YOUR ASSIGNMENT »
Word for word, restate all the records; images are not part of the copy.

Items from a data source
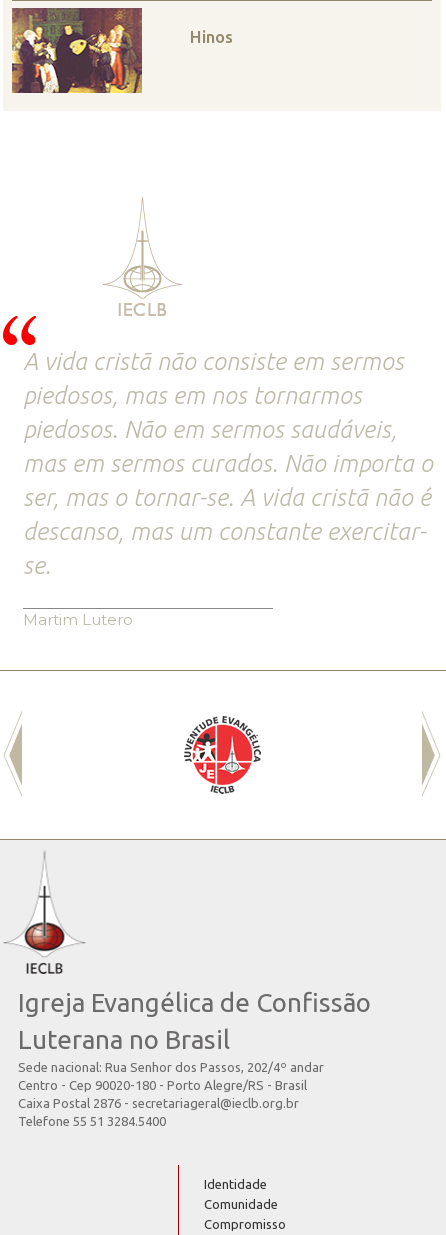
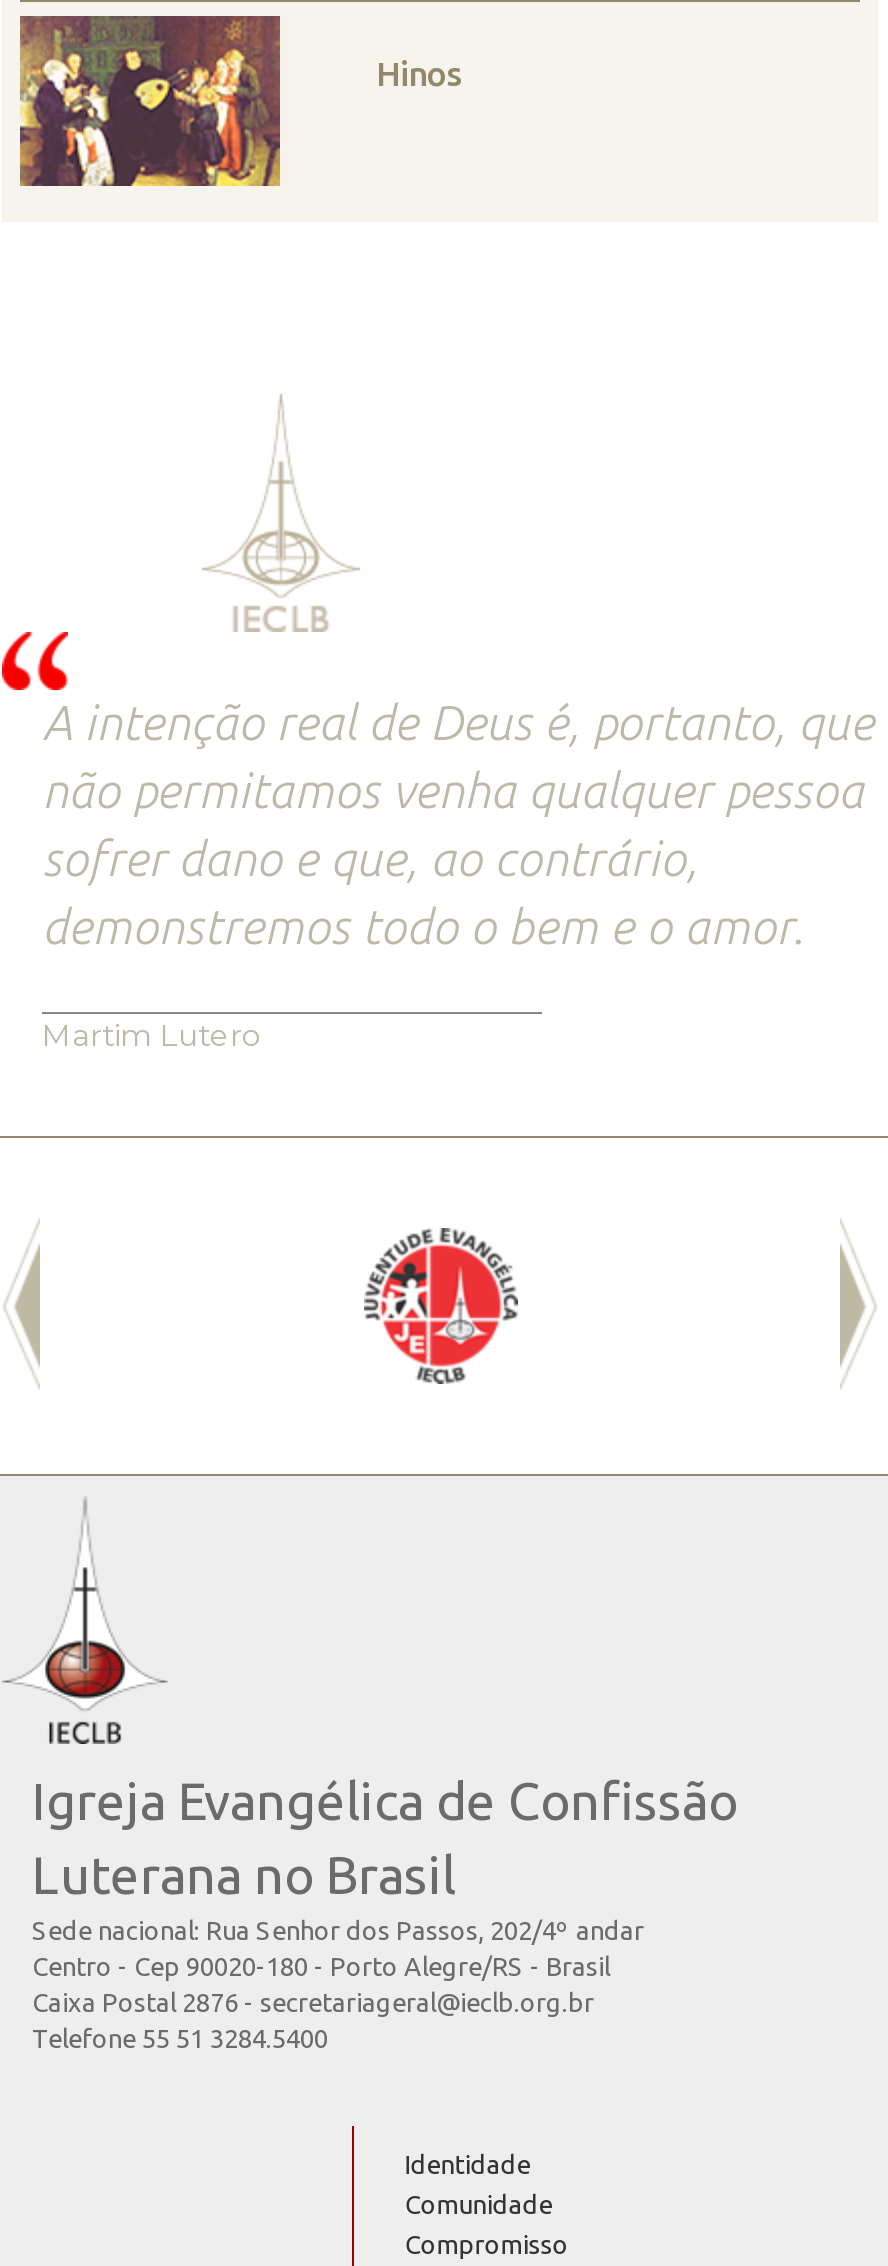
- A vida cristã não consiste em sermos
- piedosos, mas em nos tornarmos
- piedosos. Não em sermos saudáveis,
- mas em sermos curados. Não importa o
- ser, mas o tornar-se. A vida cristã não é
- descanso, mas um constante exercitar-
- se.
+ A intenção real de Deus é, portanto, que
+ não permitamos venha qualquer pessoa
+ sofrer dano e que, ao contrário,
+ demonstremos todo o bem e o amor.
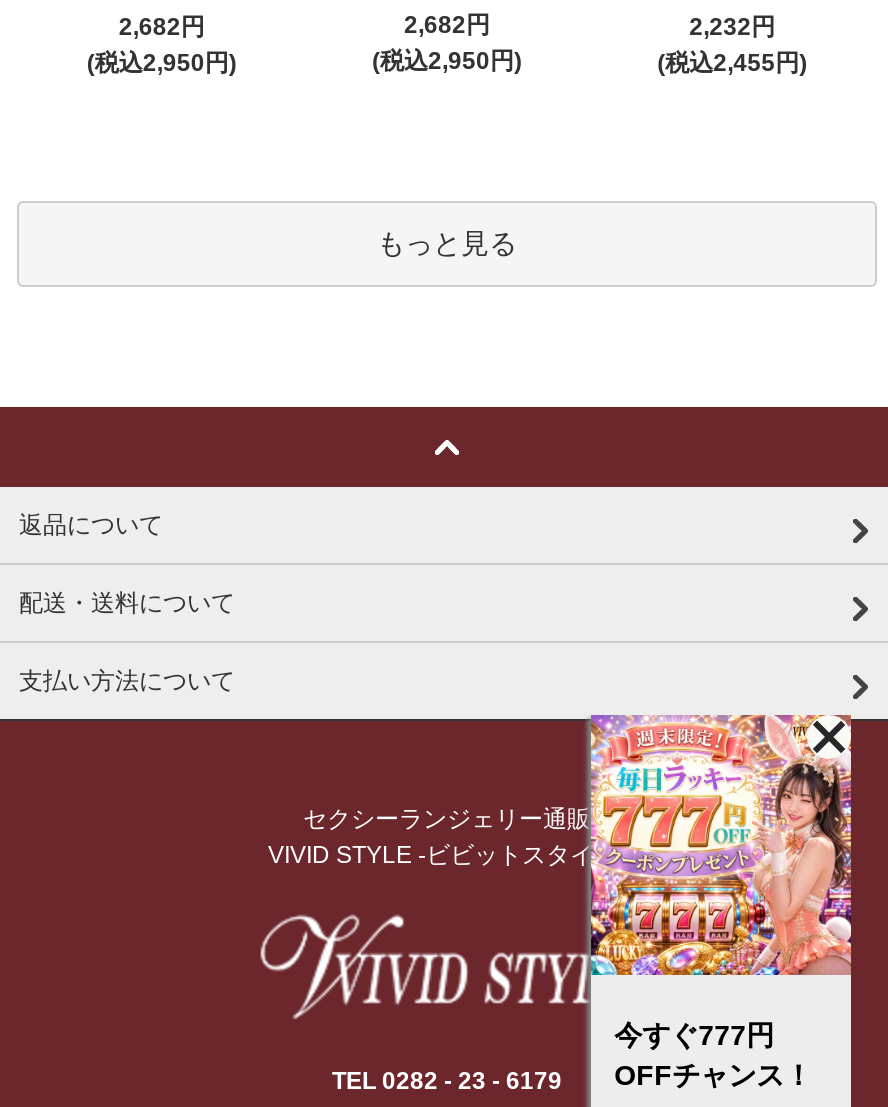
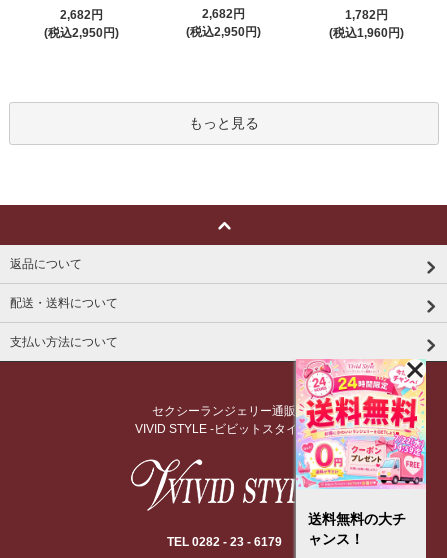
- 2,232円
+ 1,782円

- (税込2,455円)
+ (税込1,960円)

- [image]
- 今すぐ777円
- OFFチャンス！
+ [image]
+ 送料無料の大チ
+ ャンス！
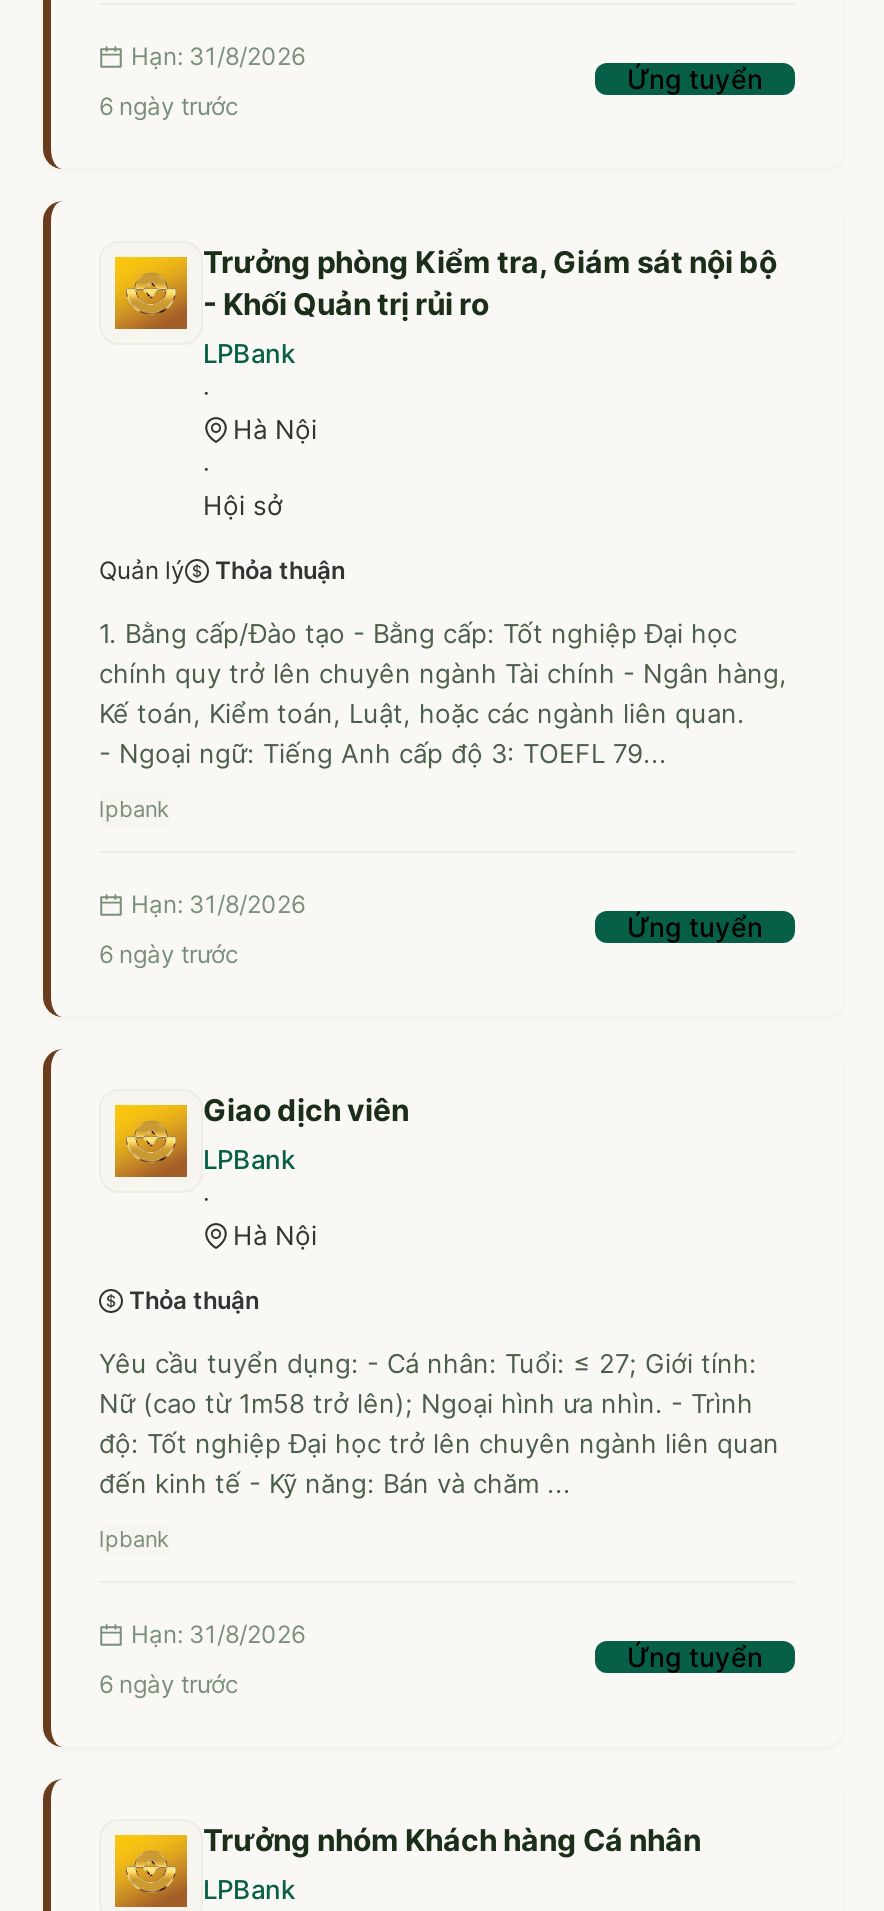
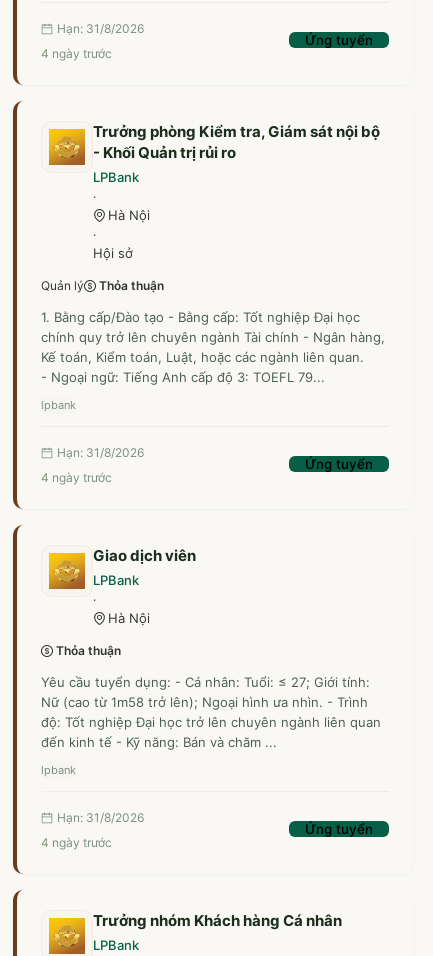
- 6 ngày trước
+ 4 ngày trước

- 6 ngày trước
+ 4 ngày trước

- 6 ngày trước
+ 4 ngày trước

OUTPUT OF THE TASK »
- A vida cristã não consiste em sermos
- piedosos, mas em nos tornarmos
- piedosos. Não em sermos saudáveis,
- mas em sermos curados. Não importa o
- ser, mas o tornar-se. A vida cristã não é
- descanso, mas um constante exercitar-
- se.
+ A intenção real de Deus é, portanto, que
+ não permitamos venha qualquer pessoa
+ sofrer dano e que, ao contrário,
+ demonstremos todo o bem e o amor.
- 2,232円
+ 1,782円

- (税込2,455円)
+ (税込1,960円)

- [image]
- 今すぐ777円
- OFFチャンス！
+ [image]
+ 送料無料の大チ
+ ャンス！
- 6 ngày trước
+ 4 ngày trước

- 6 ngày trước
+ 4 ngày trước

- 6 ngày trước
+ 4 ngày trước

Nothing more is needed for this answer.